Nunca tuvo claro si aquello nació
para ser un sueño, un destello de luz o la simple justicia del que busca un
buen destino y se le niega encontrarlo.
Las puertas de aquel brillante
ascensor se cerraron y no pudieron evitar, o no quisieron, cruzar las miradas y
dibujar en sus labios una sonrisa tímida, dulce y cálida. ¿Qué era hasta aquel
instante un minuto?, ¿qué era hasta aquel día un segundo?; comprendieron que el
tiempo se detiene ante el paso de un suspiro, alargando los latidos de un corazón
que late entre brasas hasta detener la imagen y sin parpadear, para no perderse
ni un detalle.
¡No
era un día más, era el día!. Tomó aire despacio cuando llegó a su piso y, al
abrirse las puertas, invocó al valor de las oportunidades perdidas diciendo - ¡hola!-. Se quedó sin aire y el
instante se alargó como la sombra de un ciprés, pero, ¡era su día!.
Recibió
una sonrisa y se turbó cuando percibió el movimiento de su cuerpo saliendo
también del ascensor. Escribió en un papel su teléfono con el movimiento
acompasado de las letras al rozar las cuerdas de su futuro, desapareciendo
después en aquel lejano pasillo.
No
pudo casi ni respirar en todo el día. Apretaba aquel papel en su mano como el
que recupera un valioso tesoro, preguntándose una y mil veces si aquella sucesión
de números era una cábala del destino que pudiera romper su soledad.
Esperó
a llegar a casa, se sentó en aquel sofá que conservaba en calor de su cuerpo y,
estiró con mimo el papel. Contempló aquel salón, se miró al espejo y comprendió
que la soledad reside en lanzar preguntas al viento y recibir la única respuesta
de un eco lejano. ¡Ansiaba sentir una larga caricia!, ¡alimentarse de un lento
abrazo!, ¡recibir en su corazón el sentimiento de vibrar cuando llega la hora
de abrirse una puerta tantas veces cerrada!.
Una
y mil veces colgó antes de llamar, ¡sentía un miedo atroz a ser rechazado!, a
sentir en su piel el latigazo de la burla o del desprecio ante la simple emoción
del roce de una piel que tiembla ante el deseo.

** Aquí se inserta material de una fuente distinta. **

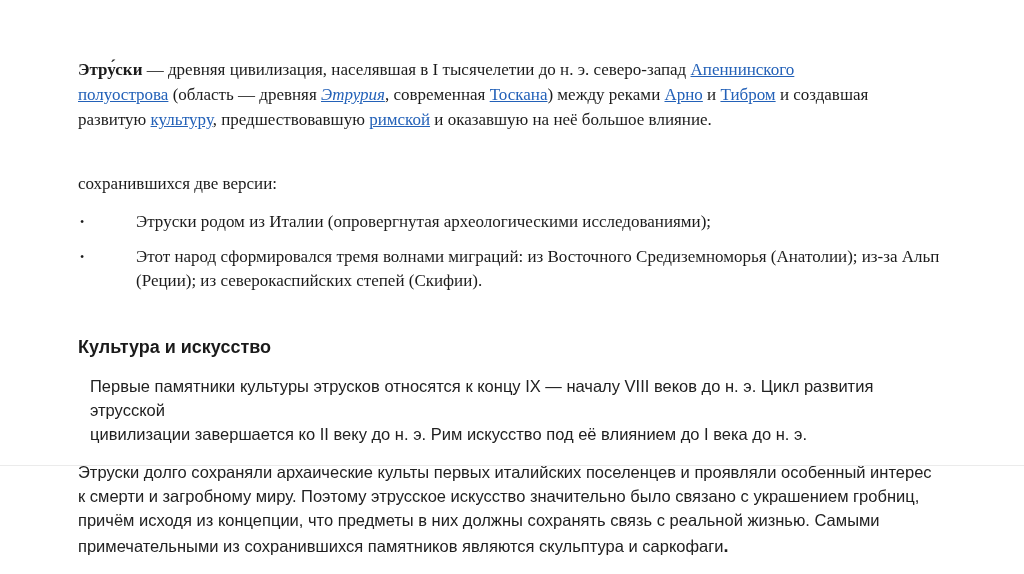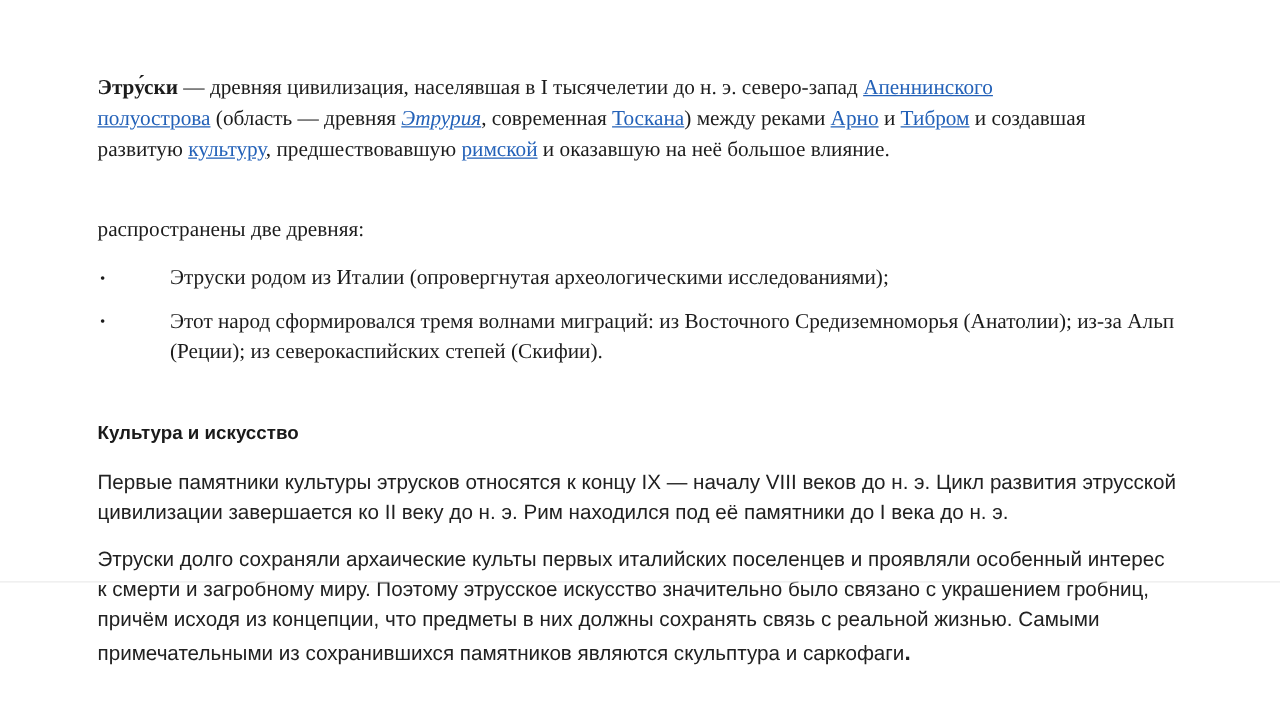--- a/index.html
+++ b/index.html
@@ -48,7 +48,7 @@
 
   <p class="serif intro"><b class="term">Этру́ски</b><span> — древняя цивилизация, населявшая в I тысячелетии до н. э. северо-запад </span><a class="lnk">Апеннинского</a><br><a class="lnk">полуострова</a><span> (область — древняя </span><a class="lnk it">Этрурия</a><span>, современная </span><a class="lnk">Тоскана</a><span>) между реками </span><a class="lnk">Арно</a><span> и </span><a class="lnk">Тибром</a><span> и создавшая</span><br><span>развитую </span><a class="lnk">культуру</a><span>, предшествовавшую </span><a class="lnk">римской</a><span> и оказавшую на неё большое влияние.</span></p>
 
-  <p class="serif origin"><br><span>распространены две древняя:</span></p>
+  <p class="serif origin"><br><span>сохранившихся две версии:</span></p>
 
   <div class="serif bullets">
     <div class="bullet">

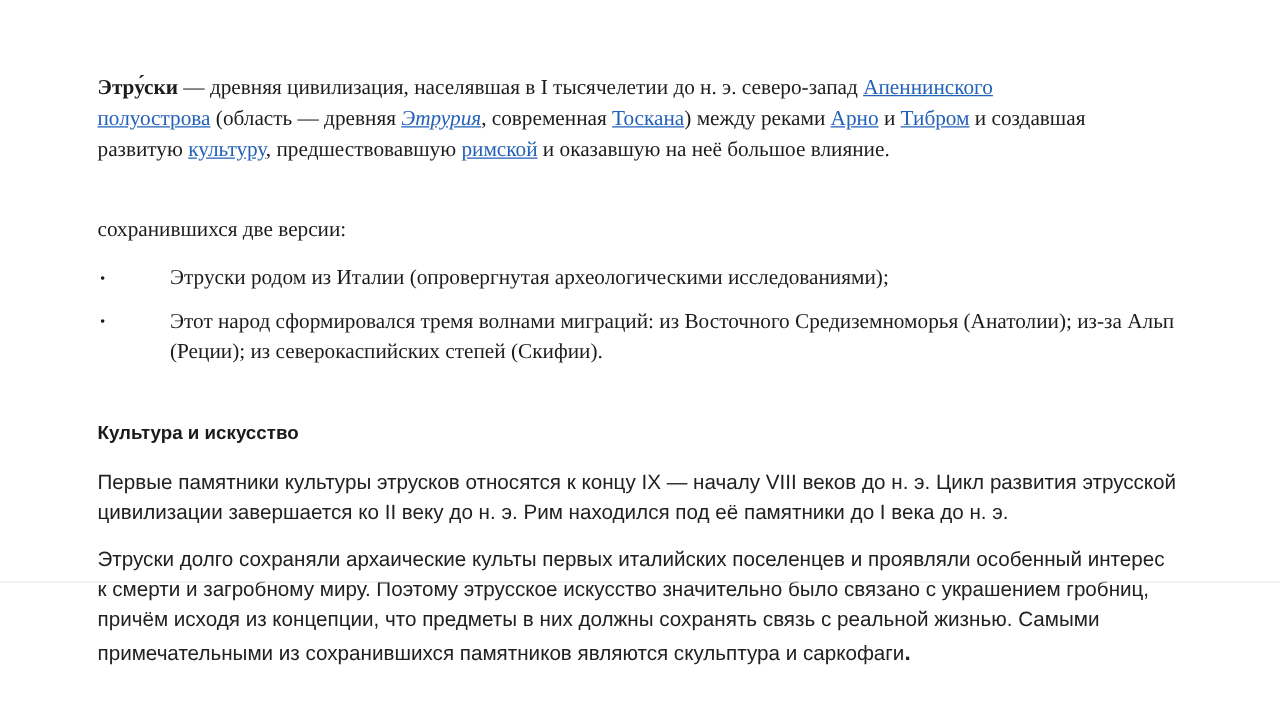--- a/index.html
+++ b/index.html
@@ -31,7 +31,7 @@
     font-size:16.5px;line-height:24px;color:#212121;margin:0;
   }
   .culture-heading{
-    margin-top:44px;font-weight:bold;font-size:15px;line-height:20px;color:#1a1a1a;
+    margin-top:44px;font-weight:bold;font-size:18px;line-height:20px;color:#1a1a1a;
   }
   .sp1{margin-top:17px;}
   .sp2{margin-top:14px;}

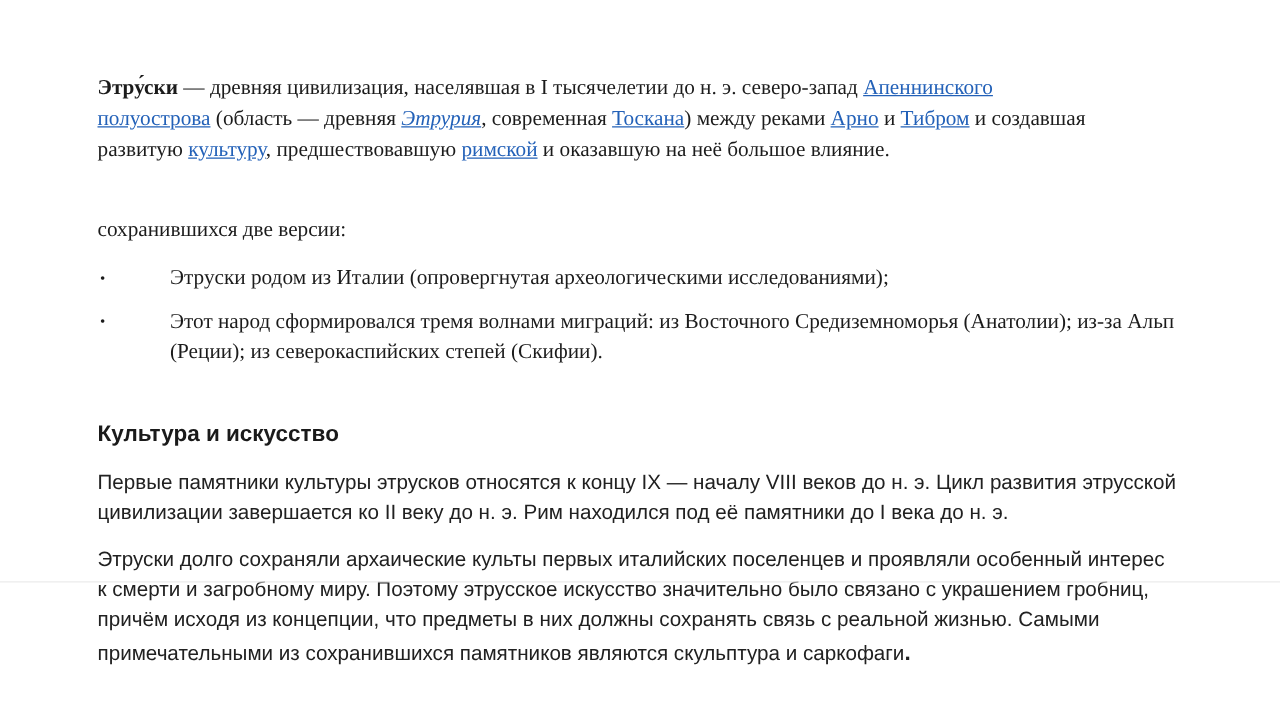--- a/index.html
+++ b/index.html
@@ -33,7 +33,7 @@
   .culture-heading{
     margin-top:44px;font-weight:bold;font-size:18px;line-height:20px;color:#1a1a1a;
   }
-  .sp1{margin-top:17px;}
+  .sp1{margin-top:17px;margin-left:12px;}
   .sp2{margin-top:14px;}
   .sp3{margin-top:2px;}
   .period-bold{font-weight:bold;font-size:18px;}

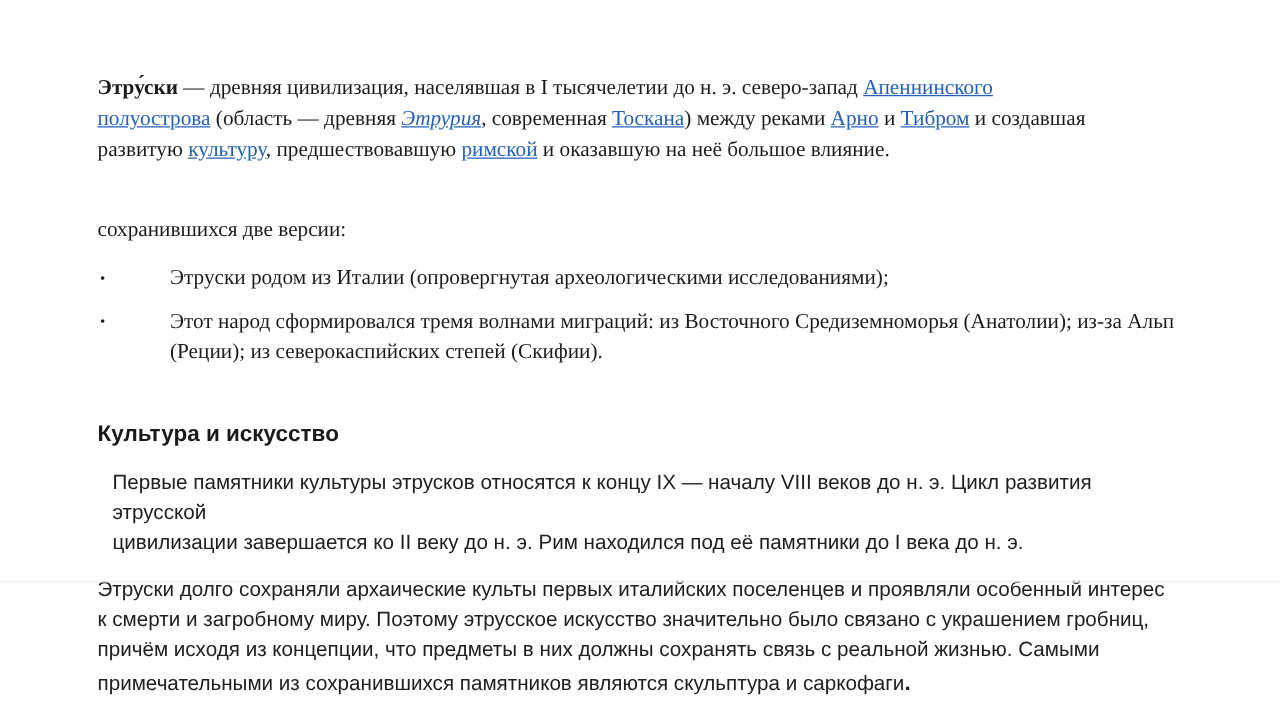--- a/index.html
+++ b/index.html
@@ -63,7 +63,7 @@
 
   <p class="sans culture-heading">Культура и искусство</p>
 
-  <p class="sans sp1"><span>Первые памятники культуры этрусков относятся к концу IX — началу VIII веков до н. э. Цикл развития этрусской</span><br><span>цивилизации завершается ко II веку до н. э. Рим находился под её памятники до I века до н. э.</span></p>
+  <p class="sans sp1"><span>Первые памятники культуры этрусков относятся к концу IX — началу VIII веков до н. э. Цикл развития этрусской</span><br><span>цивилизации завершается ко II веку до н. э. Рим искусство под её влиянием до I века до н. э.</span></p>
 
   <p class="sans sp2"><span>Этруски долго сохраняли архаические культы первых италийских поселенцев и проявляли особенный интерес</span><br><span>к смерти и загробному миру. Поэтому этрусское искусство значительно было связано с украшением гробниц,</span><br><span>причём исходя из концепции, что предметы в них должны сохранять связь с реальной жизнью. Самыми</span></p>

- ¡Creía que no me llamarías nunca!,
escuchó al final de su silencio.
Pasó
el tiempo y el cielo llenó de color sus sonrisas. Me hicieron partícipes de sus
problemas y por encima de todo, de su amor. Hoy se abrazan como aquel primer día
y sonríen siempre cuando salen de un ascensor. Nunca han dejado de decirse
¡hola! y yo me siento orgulloso de estar en sus vidas. ¡Mis adoradas Natalia y
Ana!, ¡nunca dejéis de sentir que con las puertas del amor se abren siempre
también, las puertas del cielo!
Dedicado a vosotras, en agradecimiento a vuestra amistad pues amor es siempre amor y los besos no entienden nada más que de emociones.